We also made other transformative changes:
• We departed from our internal production strategy for key tentpole shows and launched a completely refreshed prime time line up which we believe clearly positions us to win
• We implemented $170 million of annualised gross cost saving initiatives, including the renegotiation and extension of the AFL contract
• We prioritised our digital strategy and reinvigorated our 7plus BVOD platform, securing the #1 position in about 12 months, and turbo-charged WAN’s digital subscription push
• And we secured proceeds of $150 million from the sale of assets to reduce debt.
“The reality of 2020 has turned out to be completely different.
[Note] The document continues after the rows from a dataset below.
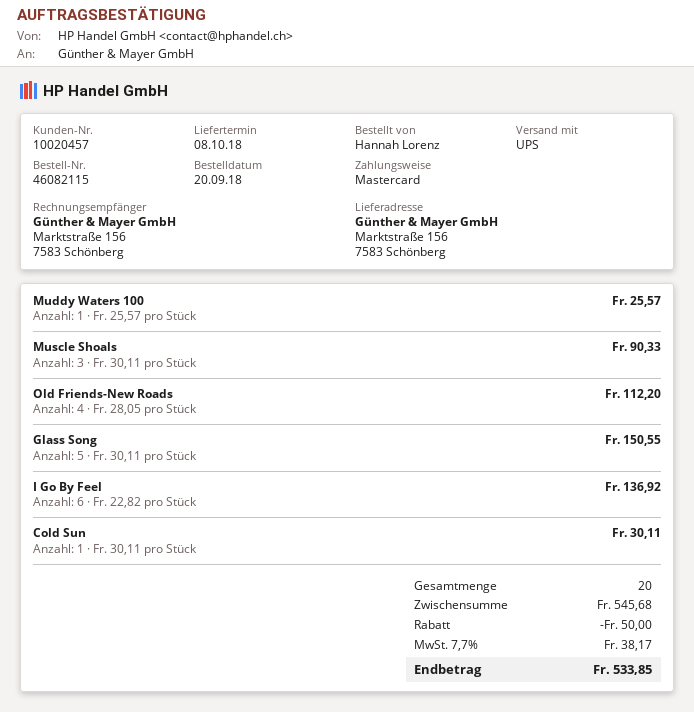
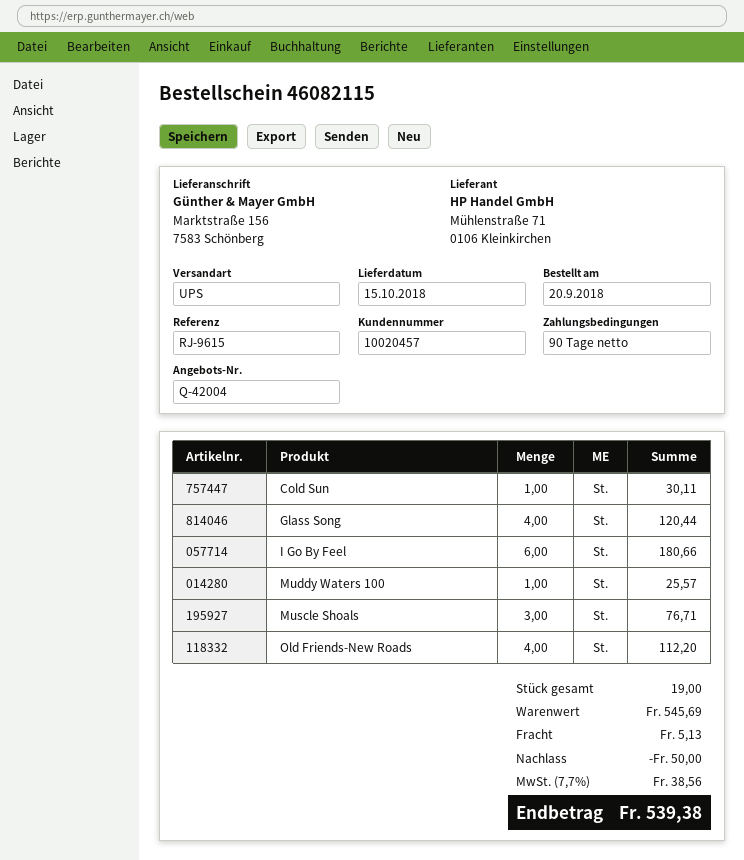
delivery date: 2018-10-08 -> 2018-10-15
Muscle Shoals: 3 for 90.33 -> 3 for 76.71
Glass Song: 5 for 150.55 -> 4 for 120.44
I Go By Feel: 6 for 136.92 -> 6 for 180.66
total quantity: 20 -> 19
subtotal: 545.68 -> 545.69
shipping: none -> 5.13
tax: 7.7% = 38.17 -> 7.7% = 38.56
total: 533.85 -> 539.38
We thought our new tentpole programming strategy would take six months to come to fruition, but it’s not what happened.
“We had to delay filming of Home and Away. We weren’t expecting to lose the AFL for eight weeks. We weren’t expecting an Olympiad without the Olympics and Paralympics.
“We weren’t expecting that we would be forced to delay Holey Moley for six months or that we would lose Australia’s Got Talent entirely. It should be on air right now.
“Covid didn’t single us out, but it certainly affected us significantly more than it did our competitors.
“However, our new content-led growth strategy of outsourcing known and tried international formats kicked off in June this year and things started to change – quickly.
“We moved from almost five share points down in the first half to more than 2 points up in the second half, which is a remarkable turnaround in the TV business.
“The resurgence was led by our refreshed and rebooted Big Brother, coupled with the return of the AFL.
“Big Brother was a runaway success and we followed it up with a new version of Farmer Wants A Wife and now SAS Australia, which launched as the number one entertainment show in October. It’s been too long since Seven launched back-to-back hits, let alone three key new tentpole shows.”
Debt reduction: Active sale process underway
“The second strategic pillar focuses on the transformation of SWM and we have made significant progress in that area.
“In FY20 we delivered $170 million in permanent gross cost reduction initiatives across the business, with the majority of these savings to be realised in the 2021 financial year.
“Temporary savings initiatives of $51 million were actioned in March which helped limit the impact of Covid-19 on the business.
“The combined outcome of these savings has been transformational, resetting the business’s cost base, simplifying its structure, optimising processes, reducing headcount and addressing uneconomic contracts. We have started the transformation, but we are not finished. We’re targeting $30 to $50 million in further cost out initiatives in FY21 which will be incremental to the savings actioned in FY20.
“We have also made significant headway on our third pillar, capital structure and M&A. The total proceeds from asset sales in FY20 were $150 million, including the sale of Pacific Magazines.
“We have active sale processes underway with the proceeds to be used to work down debt. We’re at an advanced stage with those asset sales and will update the market in coming months.
“During the 2020 financial year we reduced net debt to $398 million, compared to $564 million at the end of FY19.”
Ad revenue down 5%, but holes in schedule fixed
Regarding a trading update, Warburton said: “We are confident that the slate we outlined at our upfront will ensure Seven is absolutely competitive in 2021 and beyond.
“Competitive content drives revenue. So far in FY21 we’ve seen strong revenue share performance when we’ve delivered engaging content. The holes in our schedule are fixed for 2021. When content works share follows, with each share point worth $22m per annum.
“The market has improved since the August results but remains short and volatile. The Metro FTA market was down 5% YoY for the period from July to October. Over the same period, the BVOD market continues to grow strongly, up 37%, with 7plus capturing share and growing 62% in that period.
“Forward bookings suggest Seven’s advertising revenue for the first half could be down approximately 5%.”